La Corte Costituzionale ha oggi ritenuto che le affrettate modifiche governative non siano sufficienti e ha rimandato alla volontà popolare la decisione su quelle disposizioni del Decreto Sviluppo del 2012 (decreto legge 83/2012) che fanno salvi non solo i titoli abilitativi già rilasciati all’entrata in vigore della norma (cioè i diritti già acquisiti), ma anche i procedimenti autorizzativi in corso, conseguenti e connessi in essere a fine giugno 2010 nella fascia off limits delle 12 miglia. La modifica voluta dal Governo, pur eliminando la “sanatoria” sui procedimenti in corso, introduce una formula ambigua rispetto alla durata delle concessioni (per la durata di vita utile del giacimento). In definitiva, i cittadini – per dirla con le parole del Coordinamento nazionale No Triv – saranno chiamati «a esprimersi per evitare che i permessi già accordati entro le 12 miglia possano proseguire anche oltre la scadenza, per tutta la “durata della vita utile del giacimento”».
Le associazioni ambientaliste chiedono che nessuna nuova infrastruttura estrattiva possa essere realizzata in deroga a un Piano delle aree, da sottoporre a valutazione ambientale strategica, come stabilito dalla normativa comunitaria.

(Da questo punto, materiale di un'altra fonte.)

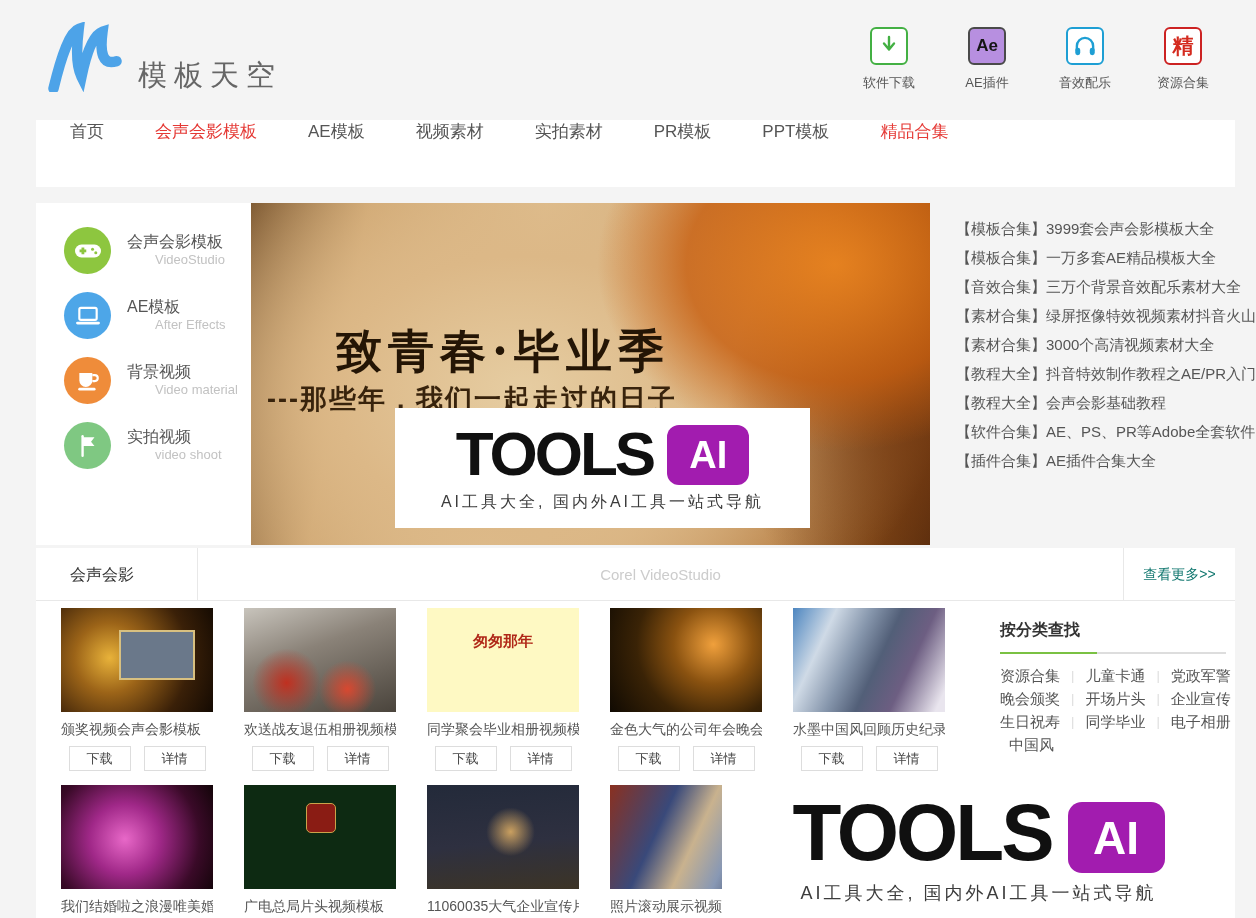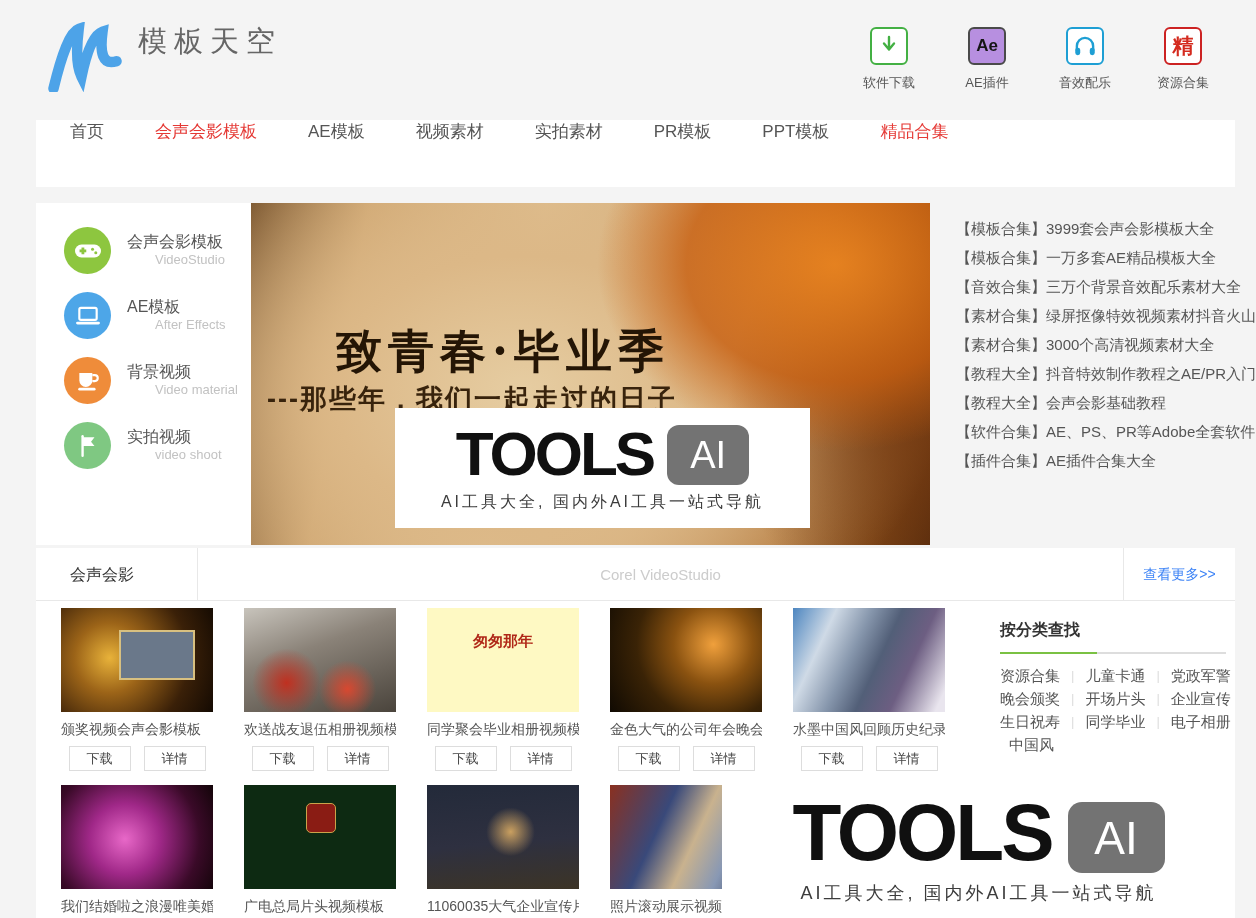"模板天空" .logo { align-items: flex-start -> flex-end }
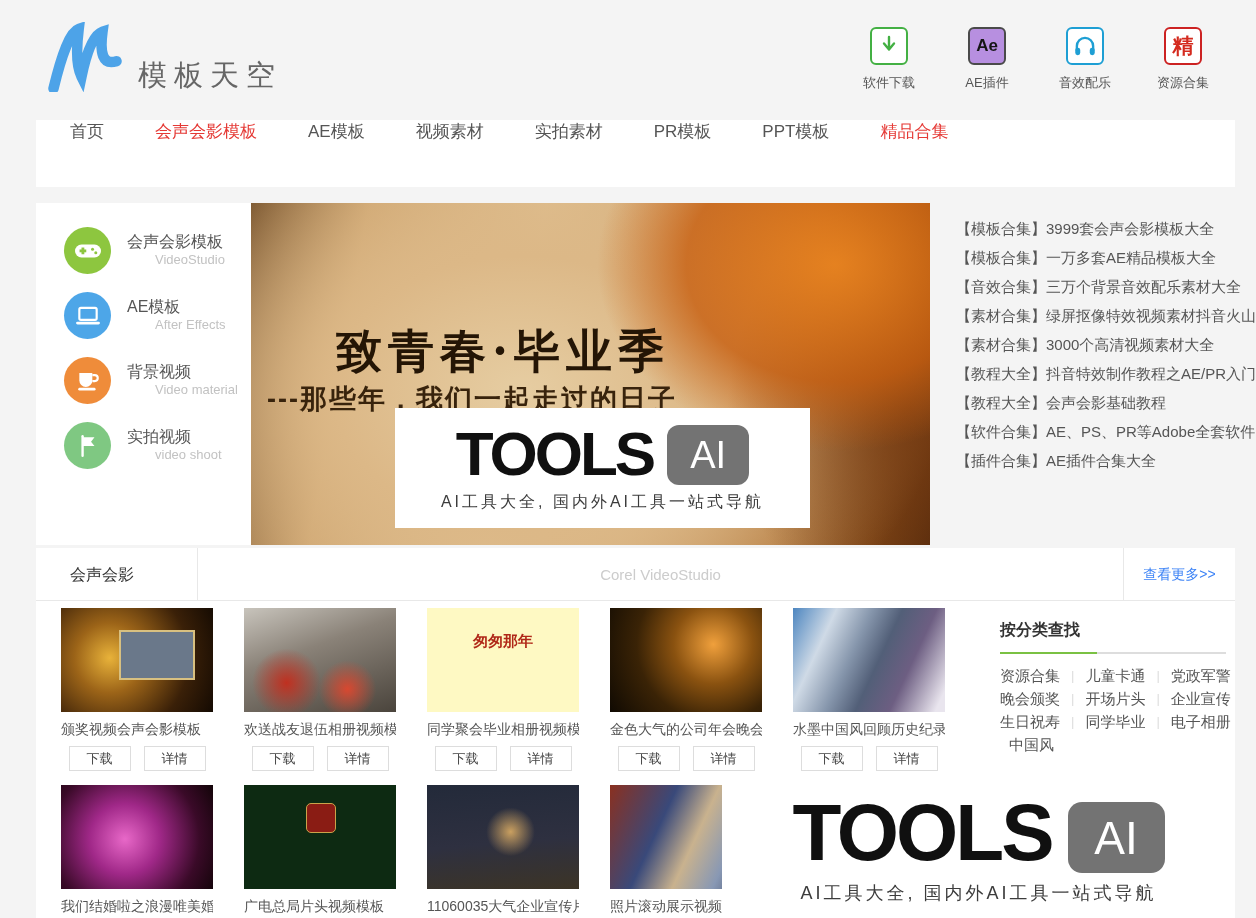"AI" .wm-badge { background: #737373 -> #a21caf; font-weight: 400 -> 700 }
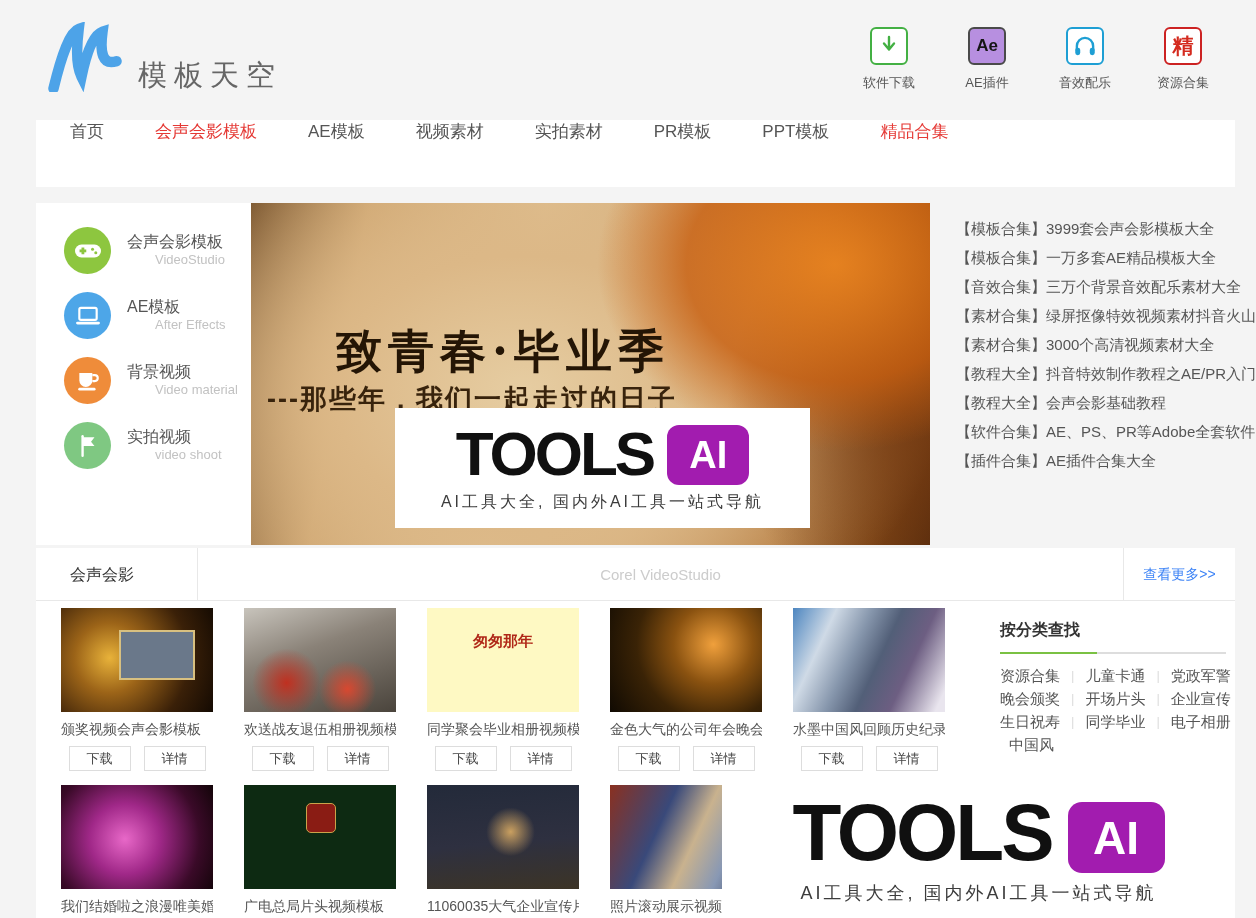"查看更多>>" .sec-more { color: #3b82f6 -> #0f766e }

Un’occasione per dire sì a un altro tipo di politica energetica, quella «basata sull’uso delle energie rinnovabili – che già oggi forniscono oltre il 40% dell’elettricità totale generata nel Paese – e del miglioramento dell’efficienza energetica», dichiarano i portavoce di Green Italia Annalisa Corrado e Oliviero Alotto.
D’altronde, nella sempre più ristretta fronda dei favorevoli all’ulteriore sfruttamento delle riserve petrolifere italiane, si ricorda strenuamente come questa sia una battaglia senza motivo: 106 piattaforme trivellano già oggi i nostri mari. Un espediente che non spiega però perché sarebbe utile far spazio a estrazioni. Secondo le stime fornite dallo stesso ministero dello Sviluppo economico, nei fondali italiani ci sono risorse fossili accertate che basterebbero – da sole – a coprire appena 2 mesi di consumi nazionali. Vale la pena continuare a puntare su queste? Il nuovo record degli investimenti in fonti pulite raggiunto nel mondo nel 2015 parrebbe indicare che ancora una volta l’Italia si muove con politiche fuori dal tempo.